12. Tutto ciò premesso, la domanda attrice è rigettata.

13. È accolta, invece, la domanda riconvenzionale e gli attori sono condannati, in solido tra di loro, a corrispondere alla parte convenuta, a titolo risarcitorio, la somma di Euro 10300, oltre interessi, come in dispositivo.

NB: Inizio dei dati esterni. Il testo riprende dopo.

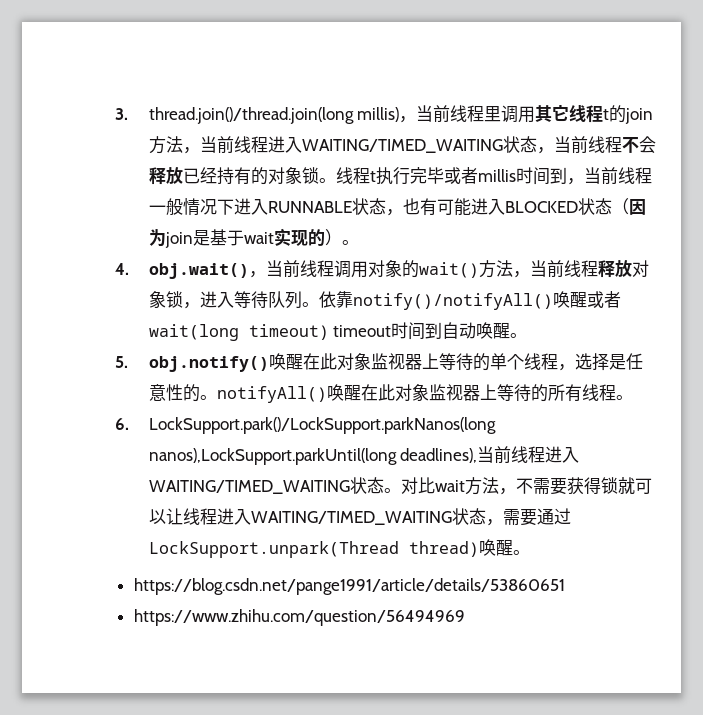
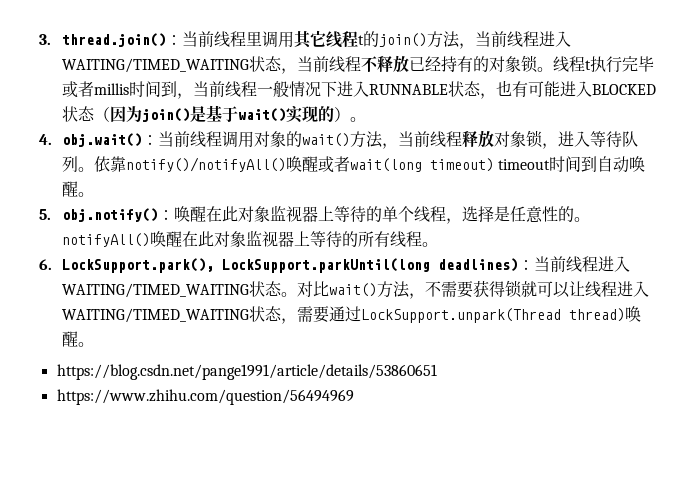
[148,107,417,124] thread.join()/thread.join(long millis)， -> [62,33,183,47] thread.join()：
[625,108,654,124] join -> [379,33,428,47] join()
[638,136,656,153] 会 -> (379, 64) none
[164,229,274,248] join是基于wait -> [142,105,287,122] join()是基于wait()
[248,271,266,278] ， -> [142,135,159,145] ：
(269, 364) none -> [158,210,175,220] ：
[148,417,496,434] [148,448,478,465] LockSupport.park()/LockSupport.parkNanos(long nanos),LockSupport.parkUntil(long deadlines), -> [62,258,535,273] LockSupport.park(), LockSupport.parkUntil(long deadlines)：
[434,480,465,492] wait -> [329,283,378,297] wait()

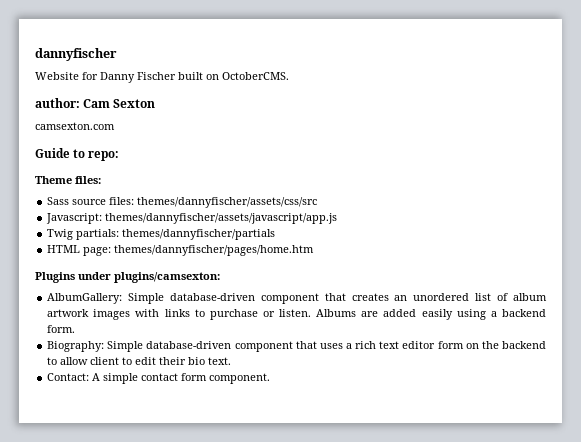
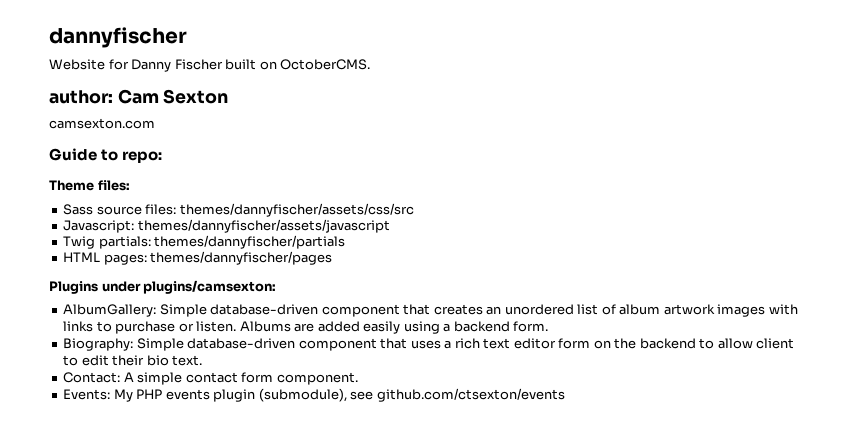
[105,213,338,224] themes/dannyfischer/assets/javascript/app.js -> [137,219,390,233] themes/dannyfischer/assets/javascript
[83,245,315,256] page: themes/dannyfischer/pages/home.htm -> [103,251,333,265] pages: themes/dannyfischer/pages
(271, 378) none -> [63,388,565,402] // Events: My PHP events plugin (submodule), see github.com/ctsexton/events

14. Su tale importo vanno poi riconosciuti, alla luce della nota sentenza della Corte di Cassazione, SS.UU., n. 1712/1995, gli interessi compensativi o da lucro cessante, quale voce del danno diretta a ristorare il danneggiato delle conseguenze economiche nascenti dal tardivo pagamento dei danni liquidati, le quali nel caso di specie possono ritenersi esistenti in via presuntiva in considerazione dell’importo liquidato e del lasso di tempo intercorso tra la data del fatto e quella della liquidazione, elementi questi ultimi che inducono a ritenere in via sempre presuntiva che se la somma fosse stata corrisposta nella immediatezza sarebbe stata impiegata fruttuosamente. Il danno in oggetto può essere dunque liquidato con il sistema degli interessi al tasso legale sulla somma originaria di anno in anno rivalutata secondo gli indici ISTAT FOI. Tali interessi, vanno calcolati con il sistema innanzi indicato a far data dalla domanda (agosto 2009) e sino alla data di pubblicazione della presente sentenza sull’importo di Euro 10300, devalutato alla data del fatto, poi di anno in anno rivalutato. 15. Le spese di lite sostenute dalla parte convenuta sono poste a carico degli attori, in solido tra di loro, secondo il principio della soccombenza e si liquidano come dispositivo in applicazione dei parametri di cui al D.M. 55/2014 – scaglione di valore compreso tra Euro 5200/01 ed Euro 26000 – applicando la riduzione del 50% sui valori di medi di liquidazione in ragione della non complessità delle questioni di fatto e di diritto oggetto di giudizio.

P.Q.M.

Il Tribunale, definitivamente pronunziando sulle domande proposte dalle parti, ogni ulteriore, contraria o diversa domanda, istanza, eccezione e deduzione disattesa, così provvede:

– rigetta la domanda attrice;

– accoglie la domanda riconvenzionale e condanna gli attori, in solido tra di loro, a corrispondere alla parte convenuta, a titolo risarcitoria, la somma di Euro 10300, oltre interessi nella misura legale sulla minor somma di Euro 9537 di anno in anno rivalutata a far data dal mese di agosto 2009 e sino alla pubblicazione della presente sentenza, nonché oltre interessi legali sul coacervo a far data dalla pubblicazione della presente sentenza e sino al soddisfo;

– condanna gli attori, in solido tra di loro, alla refusione delle spese di lite in favore di parte convenuta, che liquida in Euro 2418 per onorari, oltre oneri di legge se dovuti e rimb. forf., ed oltre spese di C.T.U., se corrisposte, come documentato con fattura, con attribuzione in favore dell’avv. Ta.So., che ne ha chiesto la distrazione.

Così deciso in Benevento il 30 giugno 2016. Depositata in Cancelleria l’1 luglio 2016.